Get Out! No, seriously…

The best horror movies capitalize on actual fear, because let’s be honest no matter how many aliens abduct a person from a corn field or ghosts haunt a mansion, you’ll likely never be in a situation for that to happen. But when a movie creates a scenario that hones in on the exact paranoia that you experience walking into a room of unfamiliar faces and depicts your worst nightmare, the bejeezus isn’t the only thing scared out of you.

The Box Office number 1, “Get Out” , directed and written by Jordan Peele, does just that in its depiction of our ‘post-racial’ society. Main character Chris Washington accompanies his girlfriend Rose Armitage to her parents’ home over the weekend to meet them for the first time. The troubling part to Chris is that he is Rose’s only ever Black boyfriend and her parents don’t even know that the boy she is bringing home will be Black.

This would be a daunting situation for any young Black male, not knowing how his girlfriend’s parents would react to him, but what makes the situation so peculiar is the people Chris runs into during the weekend.
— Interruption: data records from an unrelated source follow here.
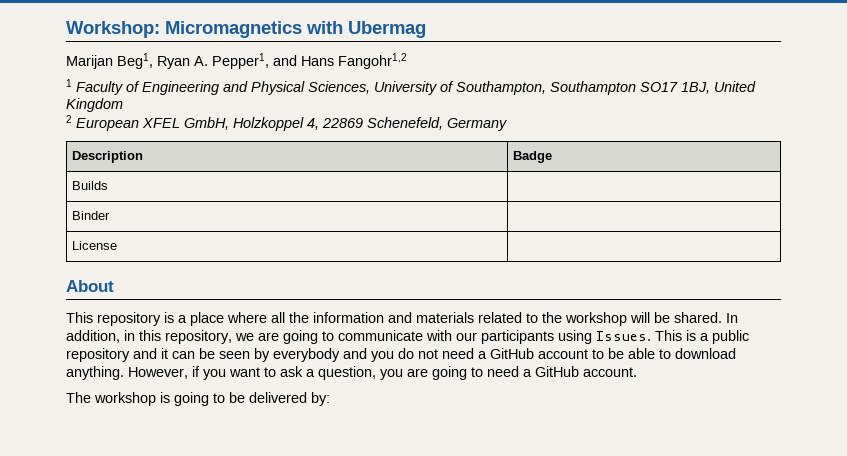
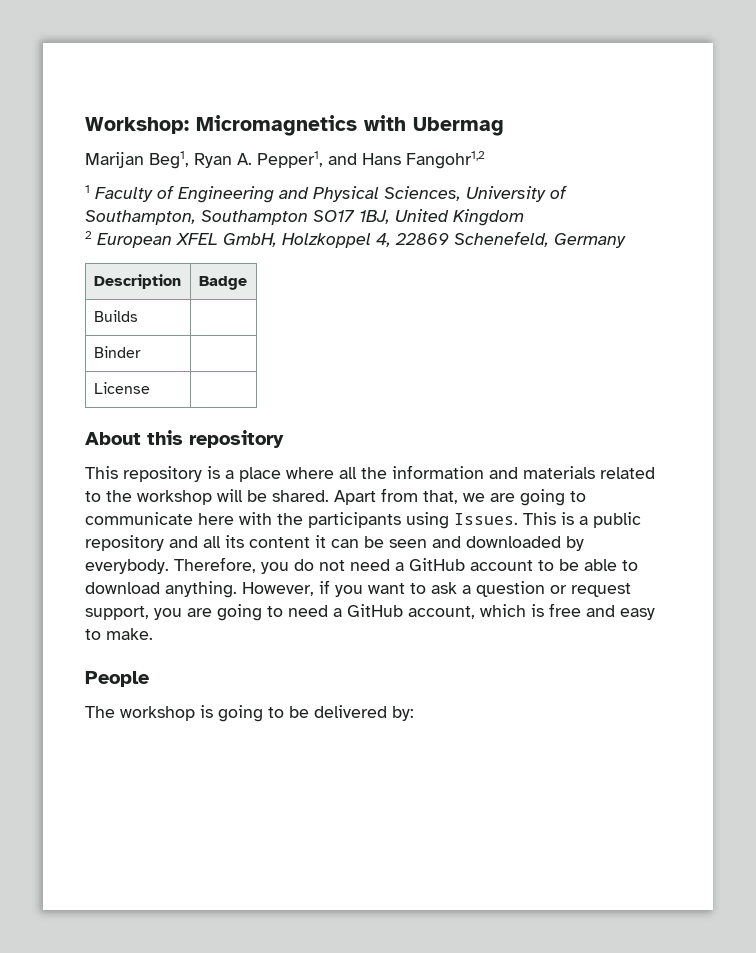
(114, 286) none -> [147,430,284,448] this repository
[726,313,738,323] [66,330,232,344] In addition, in this repository, -> [334,488,458,505] Apart from that,
[426,330,477,341] with our -> [198,512,303,525] here with the
(157, 353) none -> [203,535,310,548] all its content
[254,348,367,362] by everybody and -> [432,536,584,551] [85,557,256,574] and downloaded by everybody. Therefore,
[318,366,376,380] question, -> [476,581,631,597] [85,606,149,620] question or request support,
[583,367,637,377] account. -> [408,603,655,620] [85,628,153,640] [85,671,149,687] account, which is free and easy to make. // People

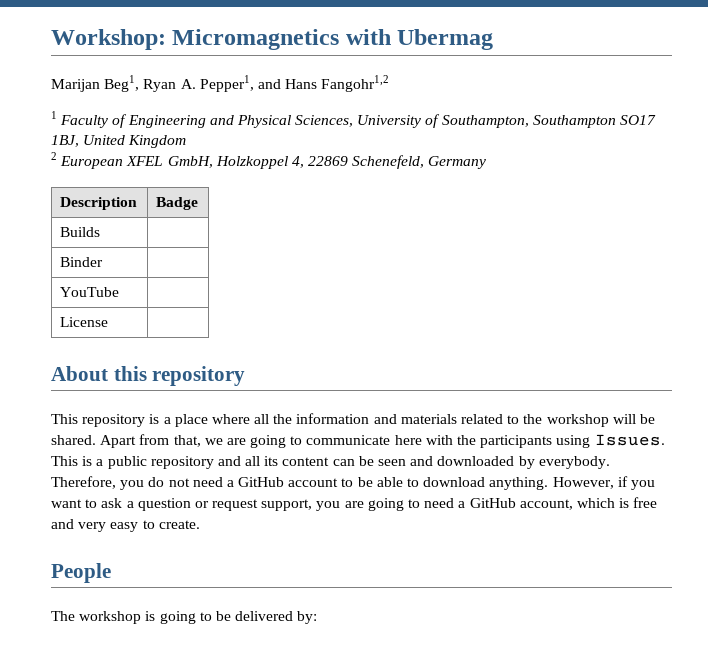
(141, 352) none -> [60,287,120,297] // YouTube |
[315,535,326,548] it -> (330, 461) none
(615, 611) none -> [78,522,107,532] very
[106,628,153,640] make. -> [158,520,200,529] create.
All the Black people at the estate including the Armitage’s two servants, Georgina and Walter, are extremely robotic and unnatural. Chris even encounters a young man who turns out to have worked at a movie theatre he frequented in a similar state as Georgina and Walter. When Chris takes a picture of said young man a warning to get out emphasized by a few expletives breaks his robotic demeanor before he composes and excuses himself.

I don’t want to ruin the movie, so I’ll just say what ensues is not only the worst case scenario for a Black person dating a White person, blown out of proportion and distorted for an even grimmer outcome, but also a beautiful satirical piece on the distrust that the Black community can not seem to get away from when it comes to the White community.

    Besides being number one in the box office this movie has met many feats that other Black films or other films in general haven’t amounted to including receiving an 100 percent rating on Rotten Tomatoes film review website. A simple google engine search of the movie will display how much this movie is critically acclaimed and compared it to “Moonlight” the oscar winning Black film from 2016. So it is without need to say “:Get Out” is certainly a must see if not the must see of 2017 so far.